Nouveau coup de théâtre au Guatemala ! Pour vice de procédure, la Cour Constitutionnelle, par trois voix contre deux, a annulé le 21 mai la condamnation à 80 années de prison du général Manuel Ríos Montt décrétée par un tribunal dix jours auparavant. Elle ordonne qu’une Cour d’appel résolve d’abord un recours de récusation contre deux des trois juges du tribunal, déposé par les avocats de la défense du dictateur, puis que le tribunal reprenne la procédure à partir de la situation telle qu’elle se présentait le 19 avril, date du dépôt du recours. Les témoignages des Maya Ixils, les exposés des experts et les plaidoiries sont tous annulés et doivent se refaire. Exécuter ces ordres sera extrêmement complexe. Les victimes dénoncent des manœuvres destinées à garantir l’impunité du dictateur.
Un recours à la limite de la légalité
Le 19 avril, Francisco García Gudiel, avocat de Rios Montt, avait déposé un recours de récusation contre deux des trois juges du tribunal, l’un contre Jazmín Barríos, présidente du tribunal, « pour inimitié », l’autre contre Pablo Xitumul, au contraire « pour amitié entre les deux hommes ». Selon les avocats des victimes, ce recours serait illégal car l’article 201 de la Loi de l’Organisme judiciaire guatémaltèque stipule que « il est interdit qu’accepte de plaider, tout avocat dont la présence obligerait un juge à se désister de la procédure ». Or Gudiel avait dès le début été informé du nom des trois juges. Il n’aurait donc pas dû accepter de plaider. Accepter de plaider signifiait qu’il acceptait la présence de ces juges. Déposer un recours contre deux d’entre eux bien après le début des sessions serait donc illégal. La Cour d’appel devra trancher.
Composition problématique des Cours
Deux problèmes majeurs se présentent à la Cour suprême chargée de constituer les instances devant traiter la situation créée par la Cour constitutionnelle. Premier problème : constituer une Cour d’appel de trois juges devant résoudre le recours de récusation des juges Barrios et Xitumul. En effet, les trois magistrats titulaires se sont déclarés « indisponibles » pour traiter le dossier. Après de nombreux autres désistements, la Cour suprême a enfin trouvé un magistrat disposé à siéger mais celui-ci n’est arrivé à convaincre deux autres juges qu’après en avoir contacté 55 ! Les avocats des victimes dénoncent des « pressions indues » contre les juges et les témoins, provenant d’organisations d’anciens militaires et du CACIF (le patronat local) qui placent des encarts ouvertement menaçants dans les journaux.

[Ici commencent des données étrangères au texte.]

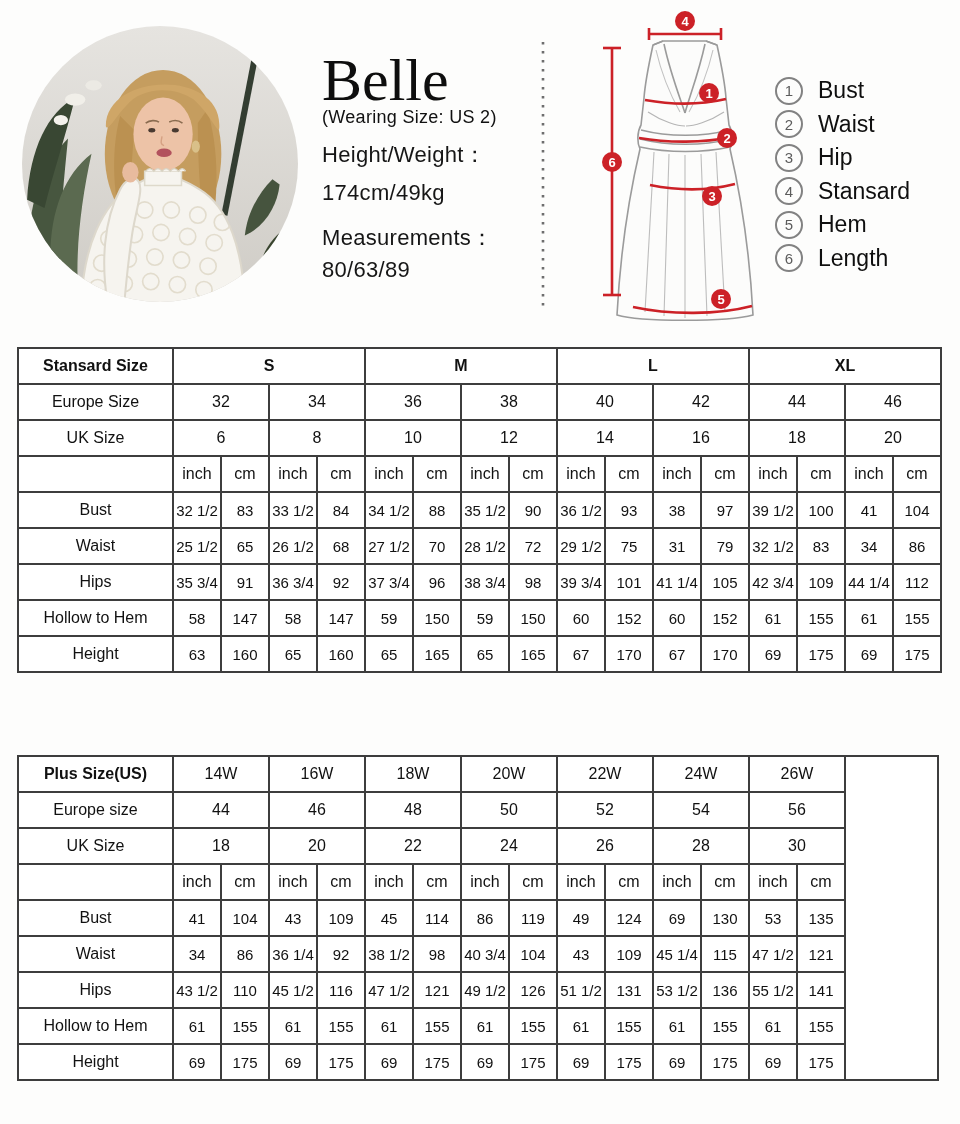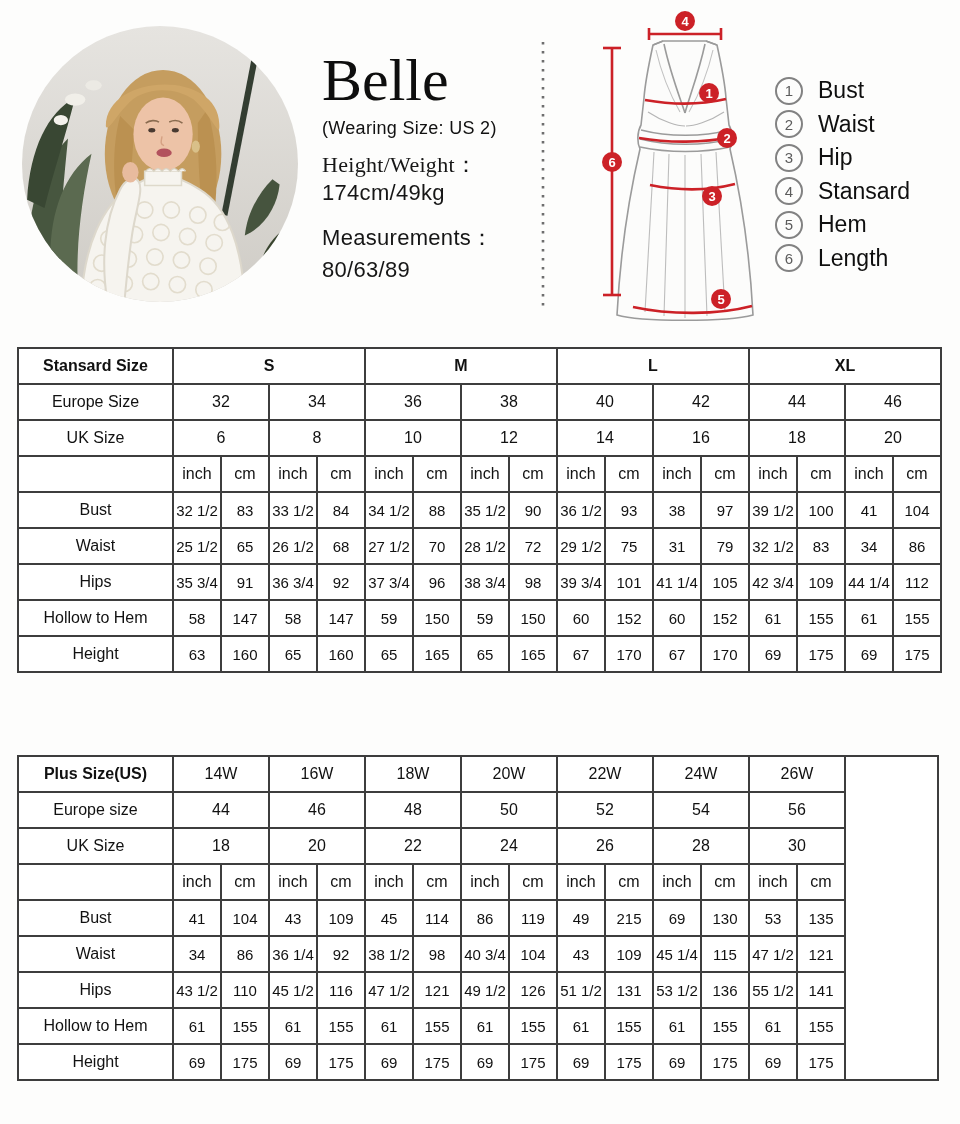--- a/index.html
+++ b/index.html
@@ -112,7 +112,7 @@
 </div>
 
 <span class="info-text belle-title" style="top:46px;">Belle</span>
-<span class="info-text wearing" style="top:118px;">(Wearing Size: US 2)</span>
+<span class="info-text wearing" style="top:107px;">(Wearing Size: US 2)</span>
 <span class="info-text info-line" style="top:150px;font-family:Liberation Serif, serif;">Height/Weight：</span>
 <span class="info-text info-line" style="top:180px;">174cm/49kg</span>
 <span class="info-text info-line" style="top:223px;">Measurements：</span>

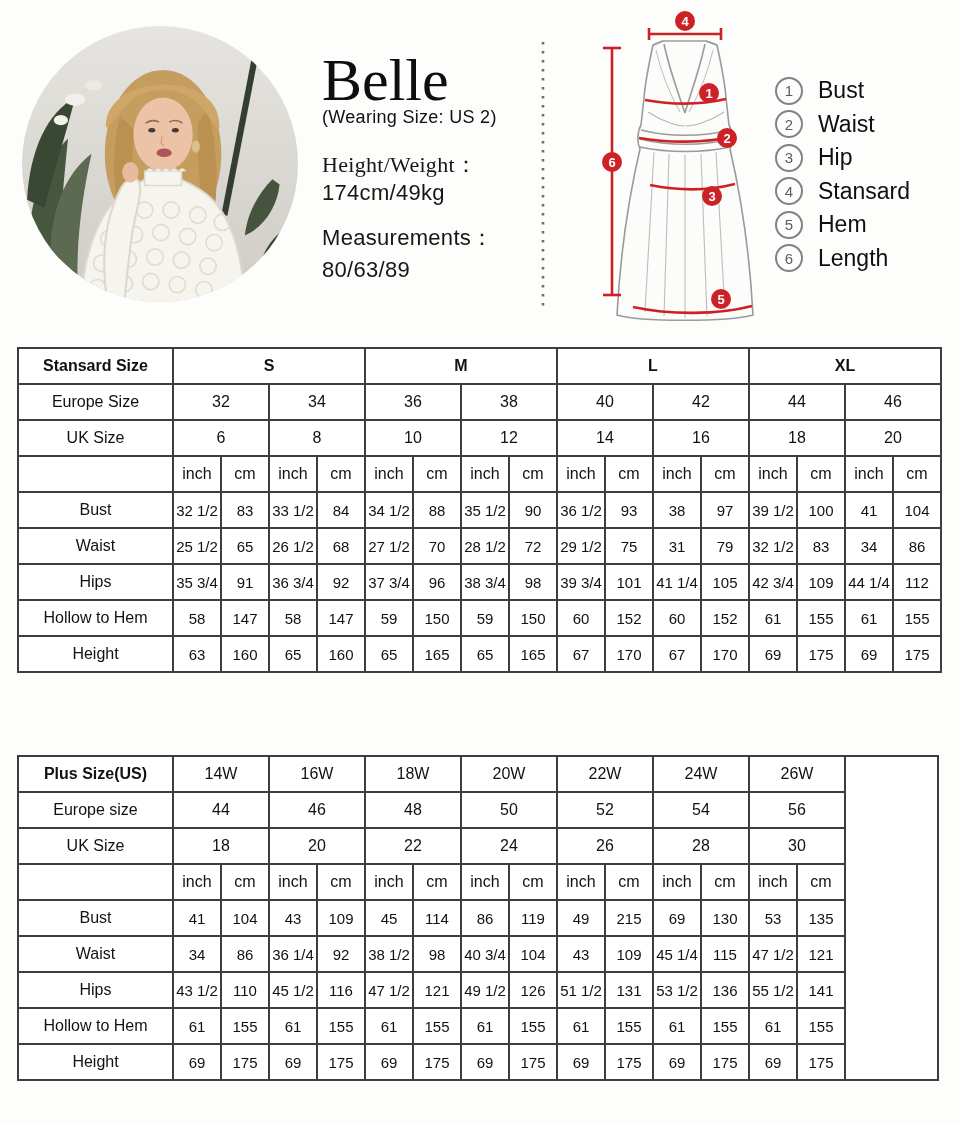--- a/index.html
+++ b/index.html
@@ -113,7 +113,7 @@
 
 <span class="info-text belle-title" style="top:46px;">Belle</span>
 <span class="info-text wearing" style="top:107px;">(Wearing Size: US 2)</span>
-<span class="info-text info-line" style="top:150px;font-family:Liberation Serif, serif;">Height/Weight：</span>
+<span class="info-text info-line" style="top:140px;">Height/Weight：</span>
 <span class="info-text info-line" style="top:180px;">174cm/49kg</span>
 <span class="info-text info-line" style="top:223px;">Measurements：</span>
 <span class="info-text info-line" style="top:257px;">80/63/89</span>

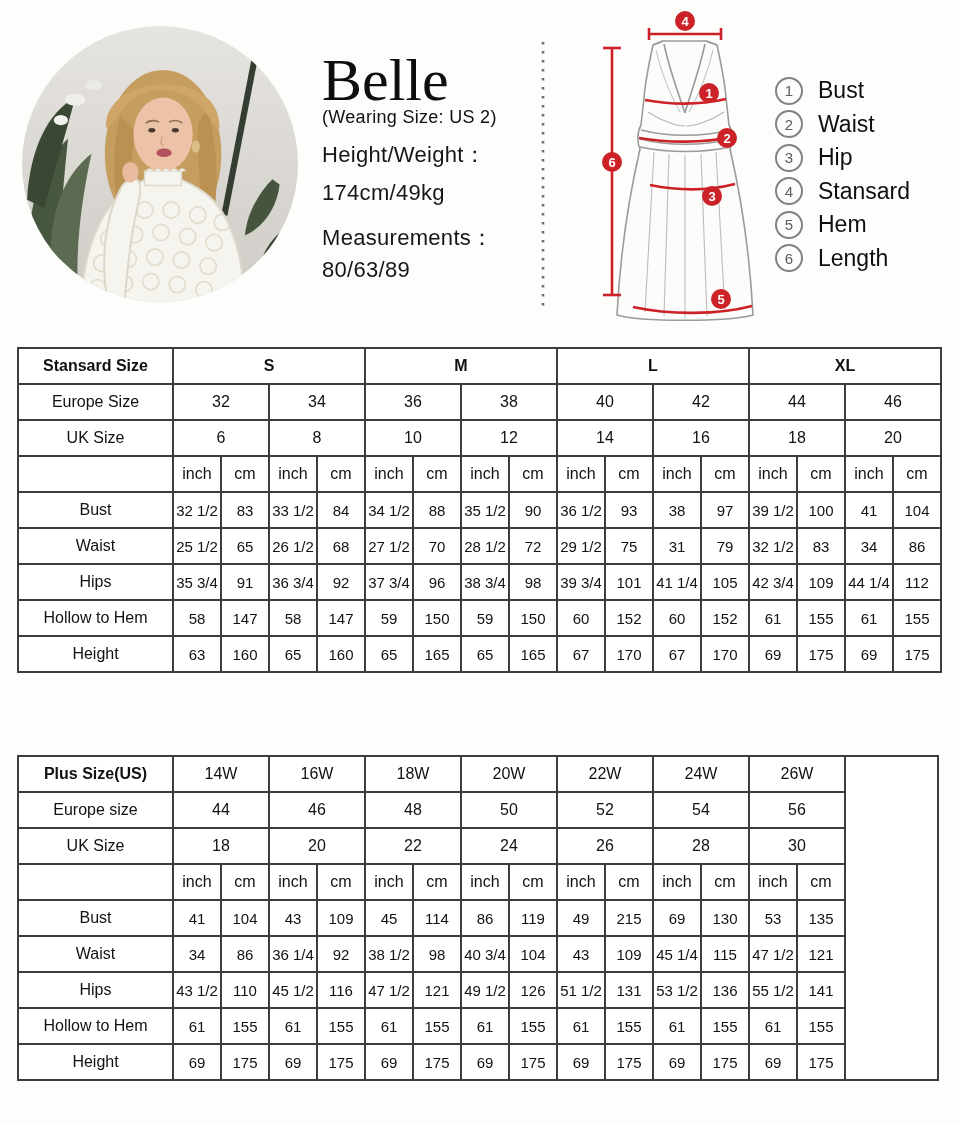--- a/index.html
+++ b/index.html
@@ -435,7 +435,7 @@
         <td>86</td>
         <td>119</td>
         <td>49</td>
-        <td>215</td>
+        <td>124</td>
         <td>69</td>
         <td>130</td>
         <td>53</td>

Deuxième problème : une fois le recours de récusation réglé, le dossier doit retourner au tribunal. Mais comment imaginer que les trois magistrats qui ont déjà jugé et condamné Rios Montt à 80 années de prison pour le génocide de l’ethnie maya Ixil, peuvent retourner un mois en arrière comme si rien ne s’était passé ? Les trois juges se déclareront vraisemblablement « incompétents » et il faudra de nouveau chercher des juges qui acceptent de siéger. Vu les « pressions indues » en cours, il est probable que ce sera un nouveau casse-tête pour la Cour suprême. Le procès sera donc reporté encore une fois… s’il a un jour lieu !
Car autre difficulté, de nombreux témoins à charge ne voudront pas revivre les interrogatoires agressifs des avocats du dictateur et beaucoup craignent pour leur vie. Il risque de ne plus y avoir de témoins ixils. C’est évidemment ce que cherchent les avocats du dictateur. L’impunité a encore de beaux jours devant elle au Guatemala.